Learning to Surf the Short Board

Learning to surf the short board requires patience and persistence. New surfers learn how technical surfing is just to ride a soft top in foam waves. Learning to surf the short board requires the patient building of skills and physical capabilities.

The Physical

The soft top boards have high volume to make them easy to paddle, catch waves and ride. When you subtract all the volume for a short board each of those areas become more difficult. The short board sinks under water making it difficult to paddle.

The short board won’t catch foam waves so you have to learn to catch real waves which is very intimidating. Finally, the short board will seem very unstable and the pop up and posture have to be perfect to control it.

Evolve to Surf the Short Board

On the soft top learn to catch waves, pop up properly, and ride the board to the beach. That means your posture and technique are mastered. Then ride bigger foam waves and try small real waves. Two ways to catch real waves are straight down the face or point the board at an angle towards the pocket to keep it from pearling.

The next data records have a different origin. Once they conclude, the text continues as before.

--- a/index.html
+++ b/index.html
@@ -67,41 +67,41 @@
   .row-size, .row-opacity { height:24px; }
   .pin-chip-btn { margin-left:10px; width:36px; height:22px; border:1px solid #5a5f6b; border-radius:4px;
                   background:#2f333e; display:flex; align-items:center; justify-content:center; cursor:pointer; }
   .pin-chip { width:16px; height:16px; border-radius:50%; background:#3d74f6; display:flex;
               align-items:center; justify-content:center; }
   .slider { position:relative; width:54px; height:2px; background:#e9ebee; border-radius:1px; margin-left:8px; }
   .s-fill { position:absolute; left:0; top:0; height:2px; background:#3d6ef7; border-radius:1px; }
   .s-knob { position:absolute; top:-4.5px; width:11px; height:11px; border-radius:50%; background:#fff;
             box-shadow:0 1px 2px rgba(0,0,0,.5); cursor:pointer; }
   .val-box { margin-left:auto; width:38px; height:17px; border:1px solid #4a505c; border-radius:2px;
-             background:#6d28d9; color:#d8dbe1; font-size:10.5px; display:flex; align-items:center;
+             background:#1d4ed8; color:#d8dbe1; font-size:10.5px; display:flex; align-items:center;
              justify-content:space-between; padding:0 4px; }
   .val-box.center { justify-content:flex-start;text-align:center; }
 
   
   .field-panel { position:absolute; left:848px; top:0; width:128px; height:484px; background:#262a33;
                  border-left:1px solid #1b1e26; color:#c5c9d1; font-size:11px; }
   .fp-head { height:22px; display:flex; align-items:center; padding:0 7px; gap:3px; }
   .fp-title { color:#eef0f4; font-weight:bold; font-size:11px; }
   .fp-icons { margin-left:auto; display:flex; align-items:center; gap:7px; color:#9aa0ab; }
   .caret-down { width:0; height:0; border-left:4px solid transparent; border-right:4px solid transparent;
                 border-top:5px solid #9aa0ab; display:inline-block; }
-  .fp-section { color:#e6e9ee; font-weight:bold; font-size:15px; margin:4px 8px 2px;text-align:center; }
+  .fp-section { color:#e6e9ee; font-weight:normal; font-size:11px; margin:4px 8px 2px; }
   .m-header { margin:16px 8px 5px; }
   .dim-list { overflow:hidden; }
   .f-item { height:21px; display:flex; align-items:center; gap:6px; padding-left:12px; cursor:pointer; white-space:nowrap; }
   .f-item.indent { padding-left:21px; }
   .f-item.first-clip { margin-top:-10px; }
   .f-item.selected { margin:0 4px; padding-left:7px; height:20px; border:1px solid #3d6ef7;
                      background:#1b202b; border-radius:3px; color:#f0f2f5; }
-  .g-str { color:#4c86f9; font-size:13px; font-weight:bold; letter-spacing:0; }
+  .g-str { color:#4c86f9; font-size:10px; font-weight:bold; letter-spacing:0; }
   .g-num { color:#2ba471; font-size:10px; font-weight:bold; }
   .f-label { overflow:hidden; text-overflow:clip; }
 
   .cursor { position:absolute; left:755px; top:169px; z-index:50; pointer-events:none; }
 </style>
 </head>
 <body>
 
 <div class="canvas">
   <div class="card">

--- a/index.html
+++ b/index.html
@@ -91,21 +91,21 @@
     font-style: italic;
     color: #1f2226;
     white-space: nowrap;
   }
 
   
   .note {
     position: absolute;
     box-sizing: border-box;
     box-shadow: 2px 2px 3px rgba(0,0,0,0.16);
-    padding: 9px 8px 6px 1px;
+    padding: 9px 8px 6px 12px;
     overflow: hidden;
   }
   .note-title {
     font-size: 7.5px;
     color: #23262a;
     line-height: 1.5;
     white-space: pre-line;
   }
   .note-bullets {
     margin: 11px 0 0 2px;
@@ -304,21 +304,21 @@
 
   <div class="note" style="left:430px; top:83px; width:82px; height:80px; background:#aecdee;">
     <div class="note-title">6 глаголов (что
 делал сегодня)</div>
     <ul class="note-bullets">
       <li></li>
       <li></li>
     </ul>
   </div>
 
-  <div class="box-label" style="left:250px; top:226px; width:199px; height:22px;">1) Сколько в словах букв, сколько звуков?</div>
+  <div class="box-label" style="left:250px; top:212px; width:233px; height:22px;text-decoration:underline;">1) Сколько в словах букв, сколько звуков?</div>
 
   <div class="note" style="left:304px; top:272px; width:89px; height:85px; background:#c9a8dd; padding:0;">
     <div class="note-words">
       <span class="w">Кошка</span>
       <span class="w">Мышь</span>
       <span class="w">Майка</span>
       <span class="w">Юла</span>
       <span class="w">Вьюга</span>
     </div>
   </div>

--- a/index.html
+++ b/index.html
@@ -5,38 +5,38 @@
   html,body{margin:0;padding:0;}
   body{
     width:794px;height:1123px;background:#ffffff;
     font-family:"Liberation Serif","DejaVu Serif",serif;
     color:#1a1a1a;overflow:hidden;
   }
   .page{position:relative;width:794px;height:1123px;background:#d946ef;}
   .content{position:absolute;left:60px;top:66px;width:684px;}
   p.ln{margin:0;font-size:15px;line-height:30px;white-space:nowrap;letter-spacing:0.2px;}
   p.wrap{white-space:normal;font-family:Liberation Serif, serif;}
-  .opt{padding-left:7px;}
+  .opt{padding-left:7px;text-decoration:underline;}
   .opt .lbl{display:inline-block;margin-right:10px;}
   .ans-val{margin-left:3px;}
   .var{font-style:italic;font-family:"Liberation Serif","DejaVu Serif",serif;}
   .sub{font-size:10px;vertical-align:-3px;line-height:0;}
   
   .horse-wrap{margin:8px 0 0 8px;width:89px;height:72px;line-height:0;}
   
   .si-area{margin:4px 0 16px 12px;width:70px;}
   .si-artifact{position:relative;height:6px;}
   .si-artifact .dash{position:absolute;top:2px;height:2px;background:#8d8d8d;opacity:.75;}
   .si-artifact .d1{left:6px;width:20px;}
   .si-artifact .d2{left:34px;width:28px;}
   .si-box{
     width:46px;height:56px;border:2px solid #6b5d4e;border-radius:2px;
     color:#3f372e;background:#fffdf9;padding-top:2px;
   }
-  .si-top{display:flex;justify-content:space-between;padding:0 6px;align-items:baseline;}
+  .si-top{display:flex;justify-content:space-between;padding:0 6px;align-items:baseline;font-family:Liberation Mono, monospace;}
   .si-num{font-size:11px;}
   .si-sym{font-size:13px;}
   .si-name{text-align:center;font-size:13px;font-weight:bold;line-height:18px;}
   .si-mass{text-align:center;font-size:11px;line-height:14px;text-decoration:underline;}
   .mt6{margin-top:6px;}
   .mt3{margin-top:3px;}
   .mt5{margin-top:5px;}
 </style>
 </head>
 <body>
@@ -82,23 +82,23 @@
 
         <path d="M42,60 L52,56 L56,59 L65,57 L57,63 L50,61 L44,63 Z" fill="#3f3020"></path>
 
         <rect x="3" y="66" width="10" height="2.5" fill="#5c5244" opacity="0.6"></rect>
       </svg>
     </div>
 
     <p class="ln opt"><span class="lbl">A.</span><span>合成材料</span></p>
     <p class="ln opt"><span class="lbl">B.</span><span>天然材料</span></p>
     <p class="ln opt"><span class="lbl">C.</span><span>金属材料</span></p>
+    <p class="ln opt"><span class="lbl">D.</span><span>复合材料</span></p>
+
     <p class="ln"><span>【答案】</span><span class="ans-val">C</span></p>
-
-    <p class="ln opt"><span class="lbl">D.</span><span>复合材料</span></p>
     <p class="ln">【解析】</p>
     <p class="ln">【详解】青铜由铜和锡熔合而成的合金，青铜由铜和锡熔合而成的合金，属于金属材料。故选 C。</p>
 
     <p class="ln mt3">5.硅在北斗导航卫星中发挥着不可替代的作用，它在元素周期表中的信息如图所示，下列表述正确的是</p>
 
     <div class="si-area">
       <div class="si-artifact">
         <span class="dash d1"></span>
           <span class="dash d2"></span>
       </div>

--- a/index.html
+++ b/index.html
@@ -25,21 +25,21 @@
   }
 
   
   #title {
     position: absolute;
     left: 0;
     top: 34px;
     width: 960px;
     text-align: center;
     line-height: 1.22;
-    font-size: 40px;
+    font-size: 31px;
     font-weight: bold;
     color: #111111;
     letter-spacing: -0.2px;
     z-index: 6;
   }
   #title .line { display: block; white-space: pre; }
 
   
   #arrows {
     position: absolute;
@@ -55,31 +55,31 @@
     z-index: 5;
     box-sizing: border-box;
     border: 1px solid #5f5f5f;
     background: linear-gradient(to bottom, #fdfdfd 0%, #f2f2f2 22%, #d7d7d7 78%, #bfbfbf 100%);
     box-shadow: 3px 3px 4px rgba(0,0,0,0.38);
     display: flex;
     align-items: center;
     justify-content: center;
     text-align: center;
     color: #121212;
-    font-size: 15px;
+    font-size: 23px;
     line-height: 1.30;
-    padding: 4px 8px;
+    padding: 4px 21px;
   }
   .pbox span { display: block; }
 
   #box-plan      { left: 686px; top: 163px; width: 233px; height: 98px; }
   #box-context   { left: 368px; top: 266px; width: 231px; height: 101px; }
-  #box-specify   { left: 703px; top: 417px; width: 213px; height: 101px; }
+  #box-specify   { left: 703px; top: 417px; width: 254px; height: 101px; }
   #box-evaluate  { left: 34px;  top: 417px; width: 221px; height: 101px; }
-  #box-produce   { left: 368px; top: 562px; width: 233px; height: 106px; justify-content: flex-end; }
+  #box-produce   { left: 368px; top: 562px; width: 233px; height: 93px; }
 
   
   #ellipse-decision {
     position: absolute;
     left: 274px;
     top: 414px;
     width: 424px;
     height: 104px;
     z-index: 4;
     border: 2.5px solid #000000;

The real wave increases the speed which takes adaptation. The bigger the wave, the faster you travel down the face. Now you want to ride in the pocket and not straight to shore. You start by just driving the pocket and stay on the board for as long as possible.

New Techniques

The first technique is carving a bottom turn off the face of the wave to turn into the pocket. The bottom turn will also be used to run up the face or to escape to the back side when the wave closes out.

The next carve is the cut back. The surfer reverses direction to get back to the power of the wave, for style, or to stall to wait for the wave to catch up. The third important maneuver is accelerating. The surfer moves the nose up and down the pocket with his front foot to create speed. Speed is necessary to outrun the falling lip and to do the next maneuver.

Move Shorter a Little at a Time

It is difficult to progress if you take the volume out of the board too quickly. You want to reduce length by 6″ at a time and keep width and thickness at 21+” and 2 3/4″ for long as possible. If you start with an 8′ soft top the next step is a 7’6″ fun board that will have all the right dimensions.

A short board is technically less that 6’10” so it will take time and a lot of practice to surf the short board. It more common now to find boards even under 6′ with the big width and thickness because surfers who can’t be in the water frequently want maneuverability without having to paddle too hard.